◆ INFORMATION GIVEN:
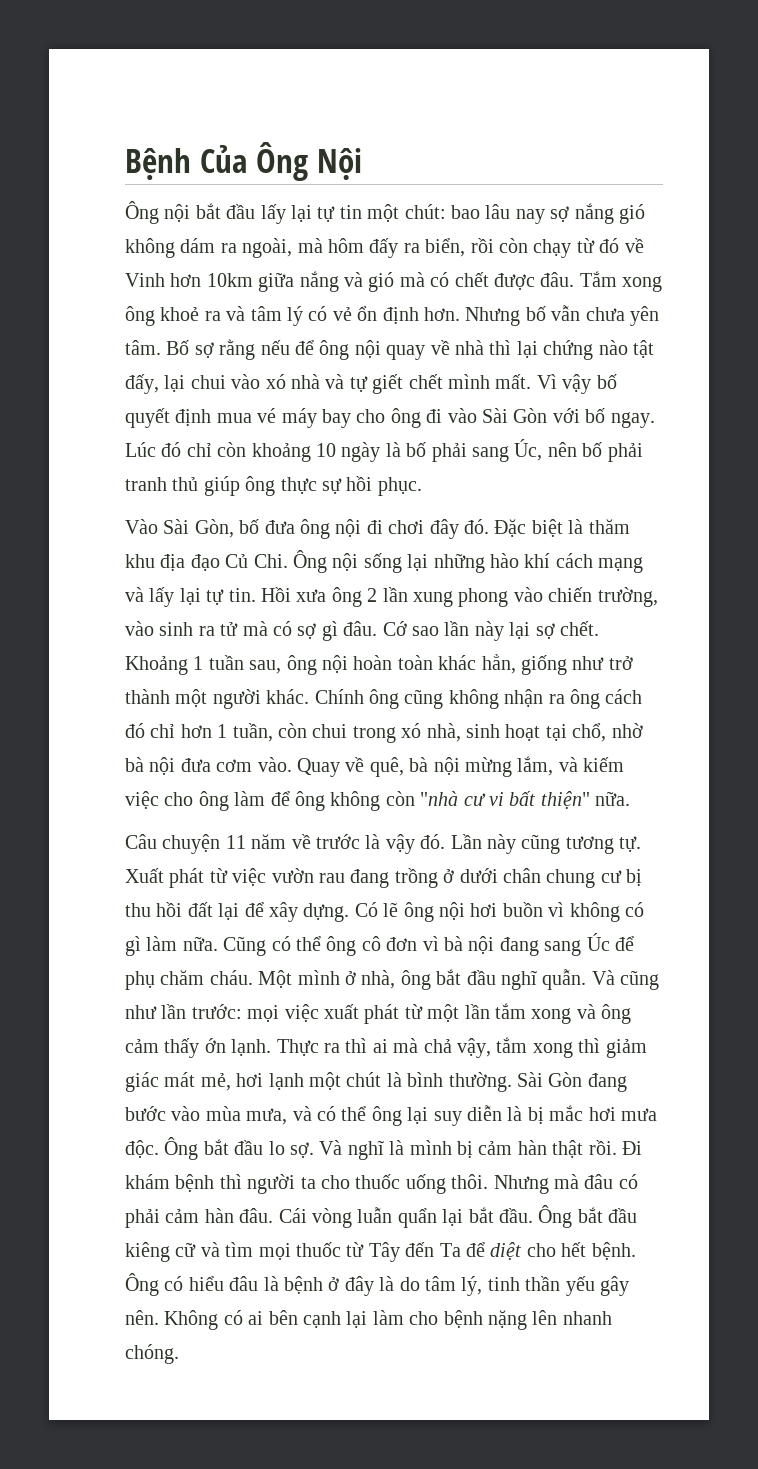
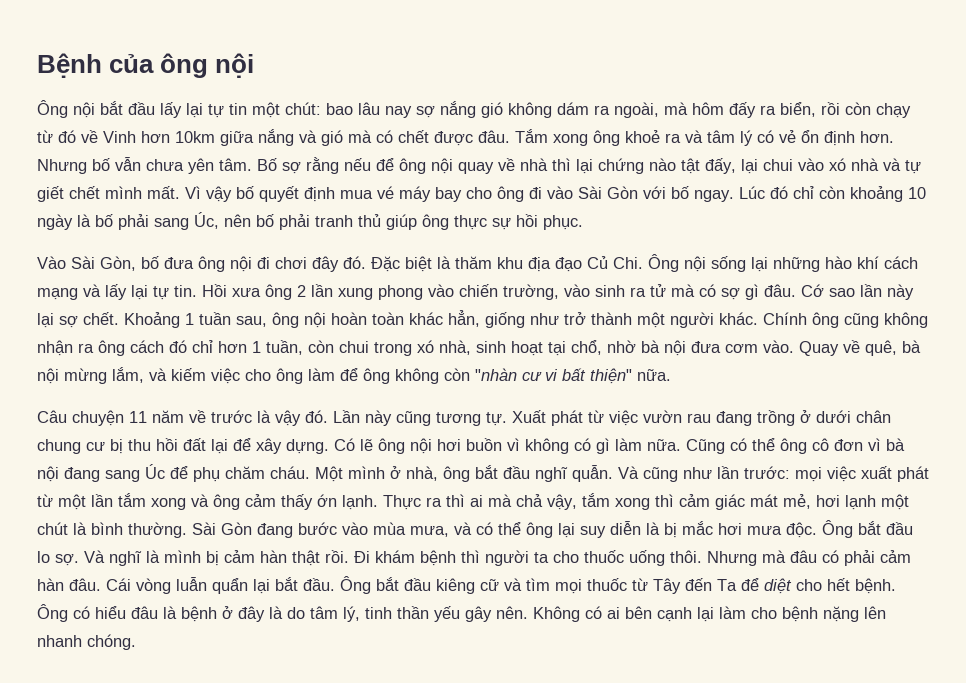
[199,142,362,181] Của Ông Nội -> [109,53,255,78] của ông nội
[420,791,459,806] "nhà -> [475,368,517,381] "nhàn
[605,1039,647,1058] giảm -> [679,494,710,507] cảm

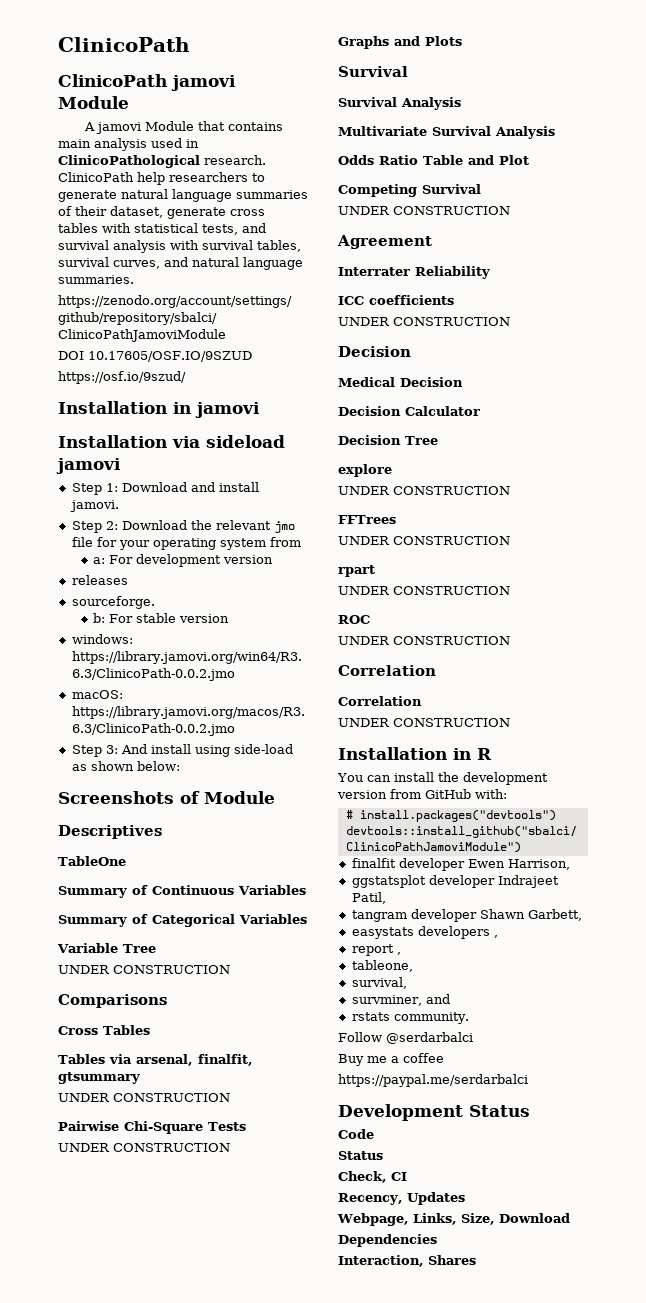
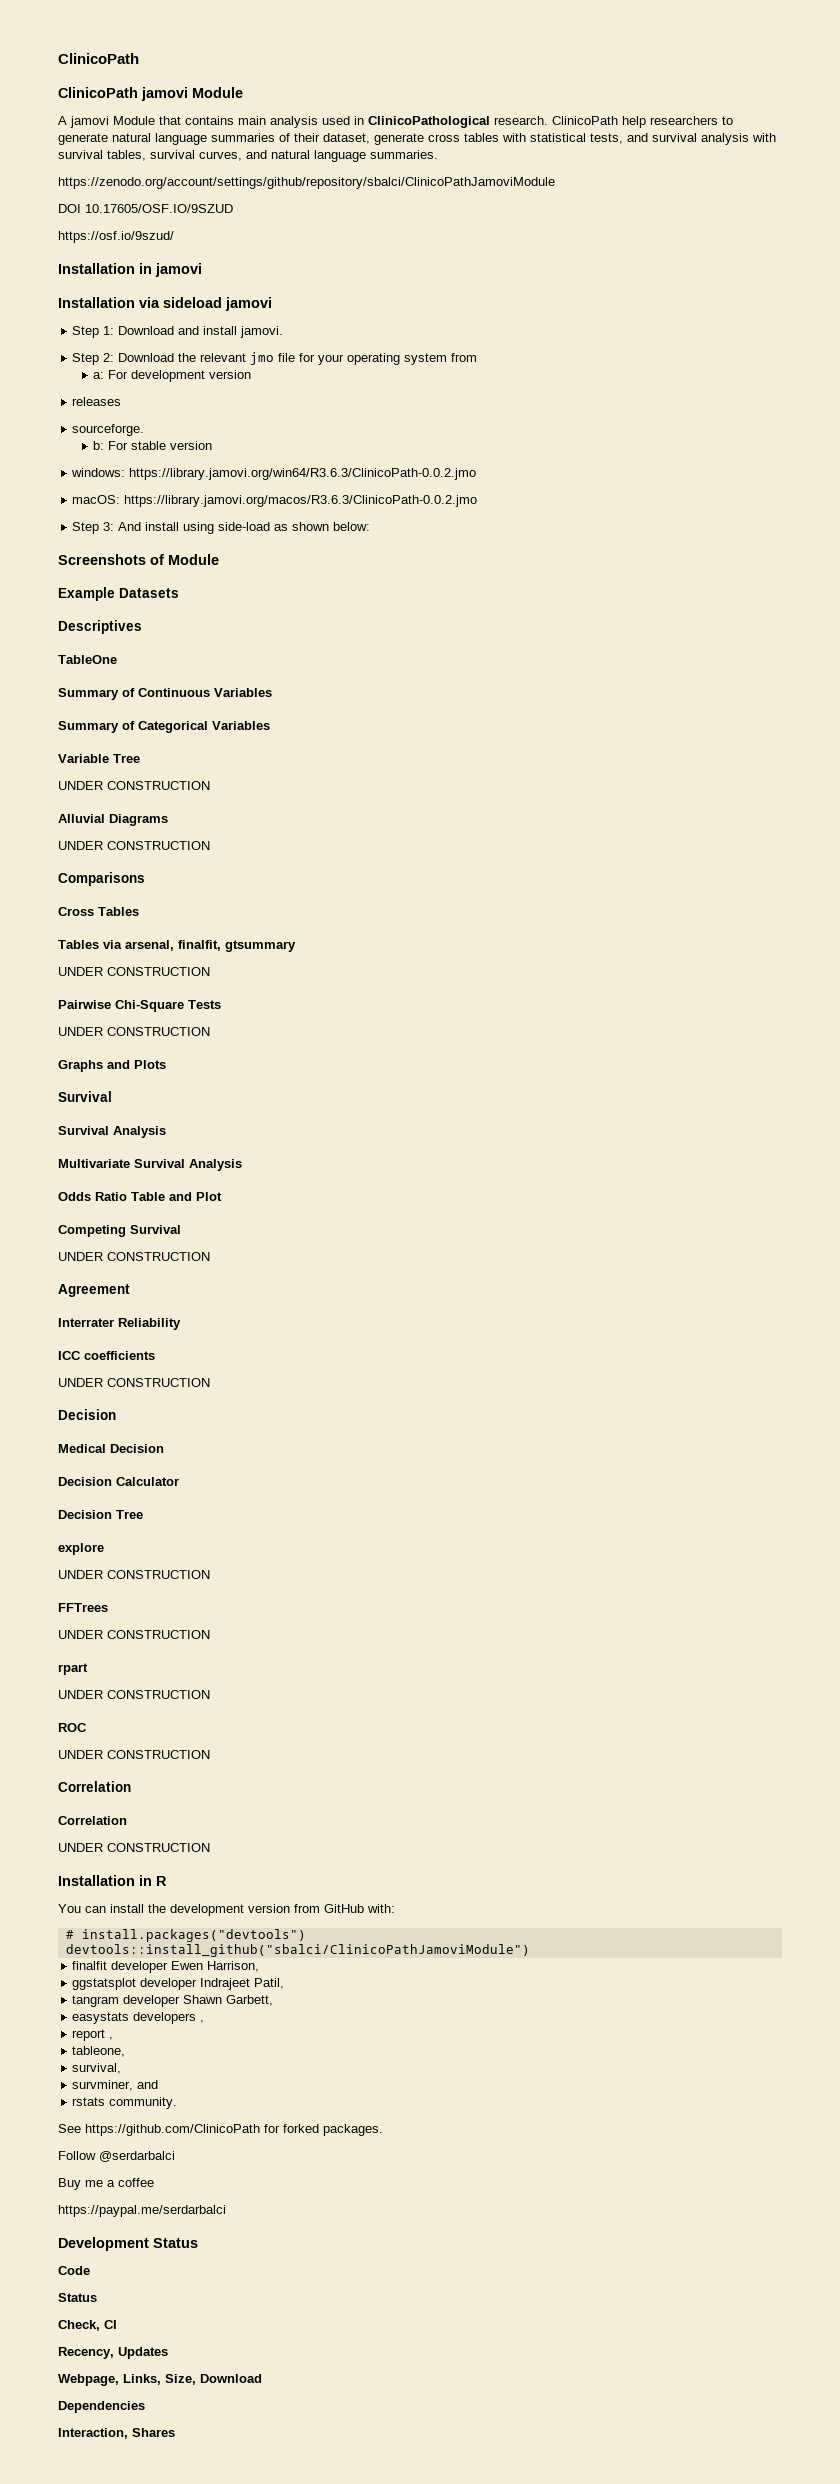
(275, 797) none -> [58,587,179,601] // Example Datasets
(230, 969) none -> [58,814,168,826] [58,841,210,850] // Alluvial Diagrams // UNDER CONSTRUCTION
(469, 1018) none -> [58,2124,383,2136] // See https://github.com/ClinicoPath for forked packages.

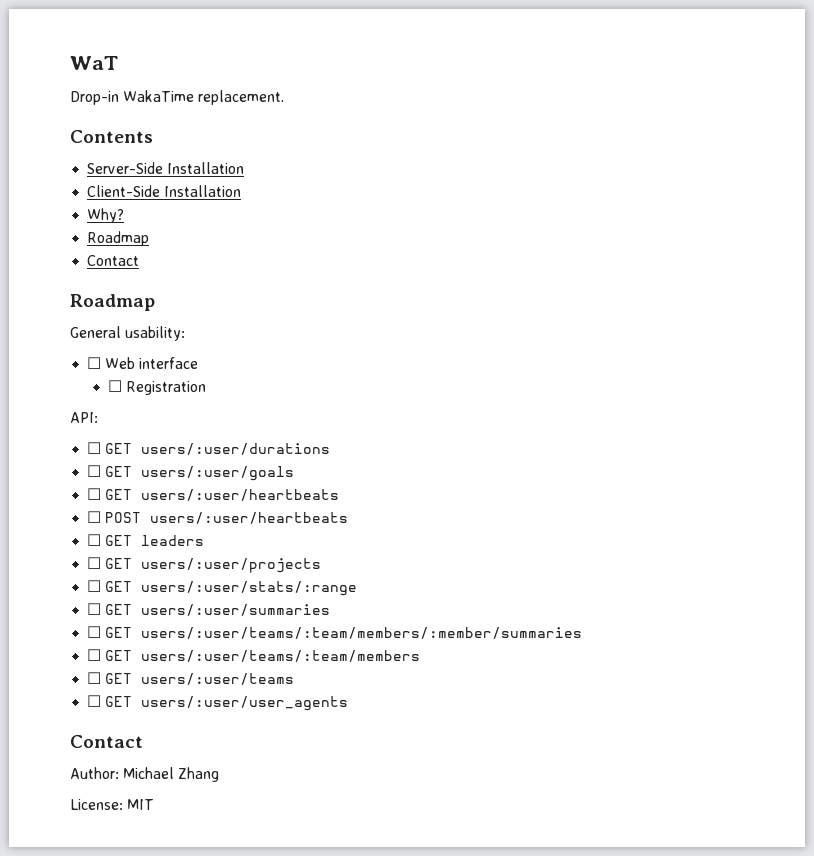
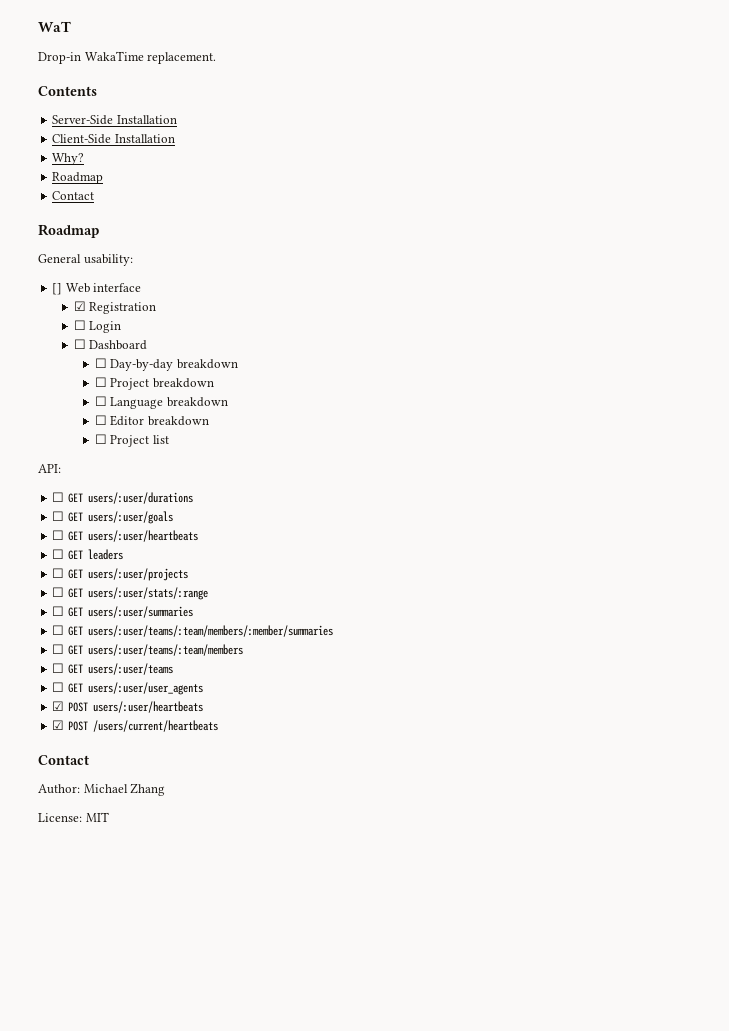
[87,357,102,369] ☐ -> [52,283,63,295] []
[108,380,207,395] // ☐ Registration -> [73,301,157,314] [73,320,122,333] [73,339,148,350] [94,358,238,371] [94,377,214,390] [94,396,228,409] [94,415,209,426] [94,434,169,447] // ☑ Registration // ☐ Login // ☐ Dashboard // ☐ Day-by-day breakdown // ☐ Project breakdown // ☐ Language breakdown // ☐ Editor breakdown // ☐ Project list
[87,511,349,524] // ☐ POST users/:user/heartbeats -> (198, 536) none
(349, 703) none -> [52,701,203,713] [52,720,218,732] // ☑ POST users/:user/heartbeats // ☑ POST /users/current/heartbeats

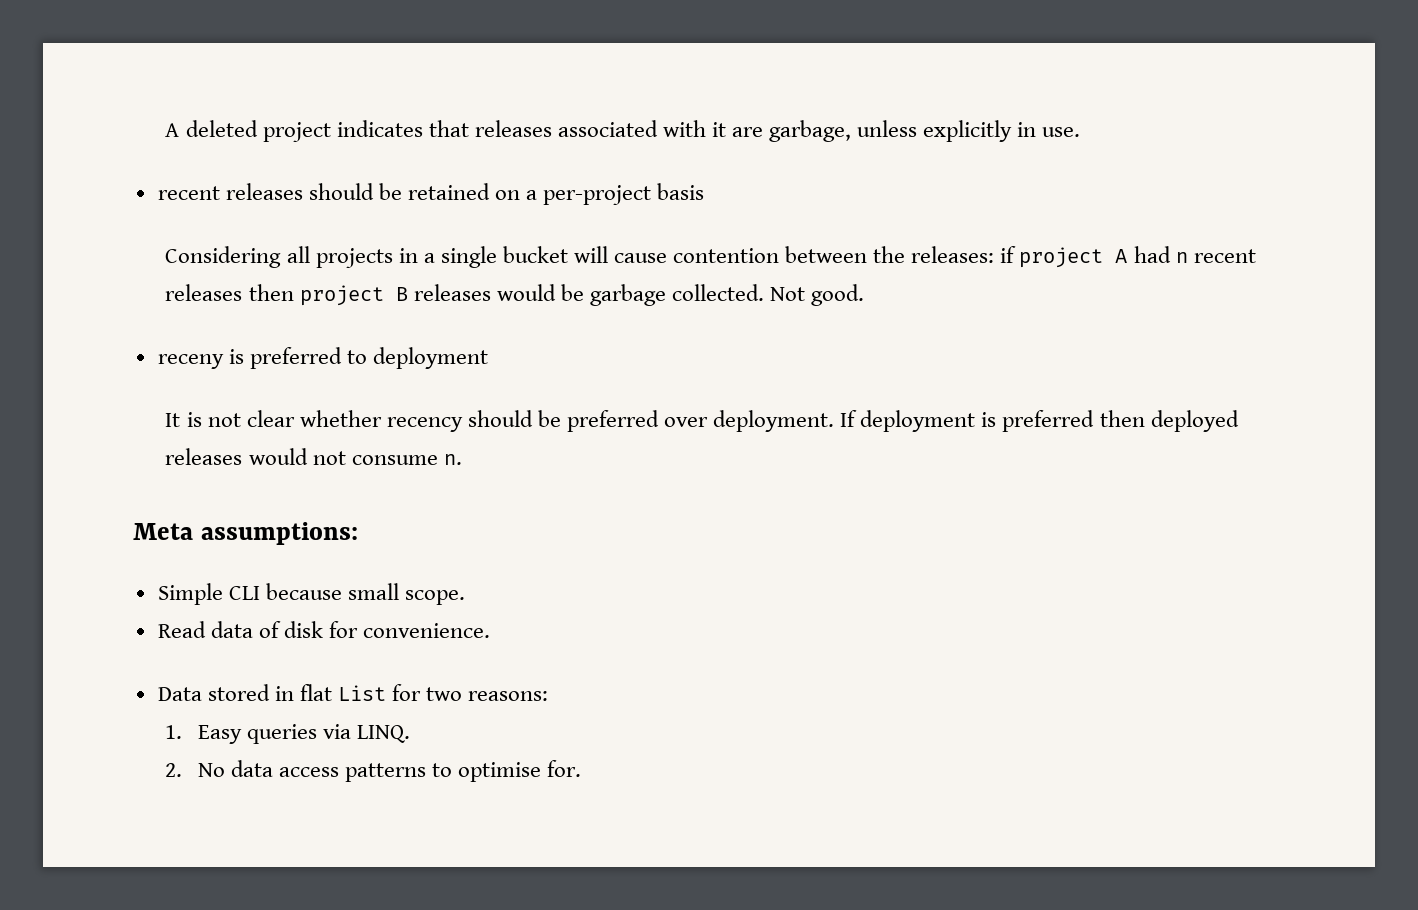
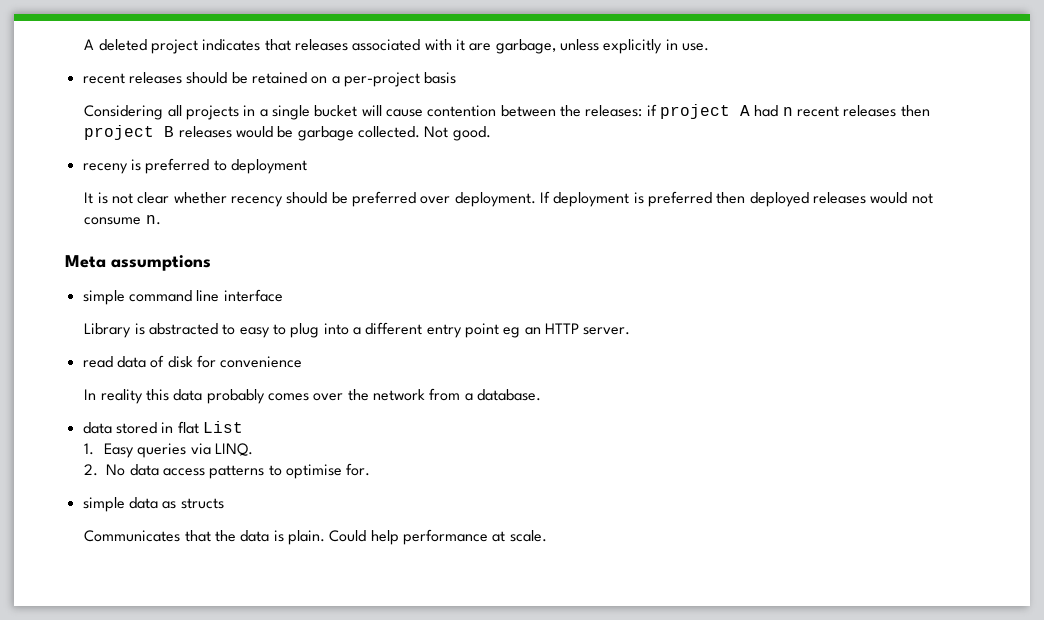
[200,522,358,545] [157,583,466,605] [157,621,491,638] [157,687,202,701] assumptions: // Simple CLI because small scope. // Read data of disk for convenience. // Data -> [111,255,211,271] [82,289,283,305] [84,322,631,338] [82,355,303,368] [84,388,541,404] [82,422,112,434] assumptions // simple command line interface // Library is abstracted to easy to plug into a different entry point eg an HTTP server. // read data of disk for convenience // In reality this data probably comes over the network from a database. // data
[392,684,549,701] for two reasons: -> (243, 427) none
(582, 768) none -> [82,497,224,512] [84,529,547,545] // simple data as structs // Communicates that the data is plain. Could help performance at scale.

◆ PROBLEM STATEMENT: Transcribe the entries above exactly, from their first line through the line with "[87,357,102,369] ☐ -> [52,283,63,295] []", and omit all pictures.

◆ SOLUTION TO THIS EXERCISE:
[199,142,362,181] Của Ông Nội -> [109,53,255,78] của ông nội
[420,791,459,806] "nhà -> [475,368,517,381] "nhàn
[605,1039,647,1058] giảm -> [679,494,710,507] cảm

(275, 797) none -> [58,587,179,601] // Example Datasets
(230, 969) none -> [58,814,168,826] [58,841,210,850] // Alluvial Diagrams // UNDER CONSTRUCTION
(469, 1018) none -> [58,2124,383,2136] // See https://github.com/ClinicoPath for forked packages.

[87,357,102,369] ☐ -> [52,283,63,295] []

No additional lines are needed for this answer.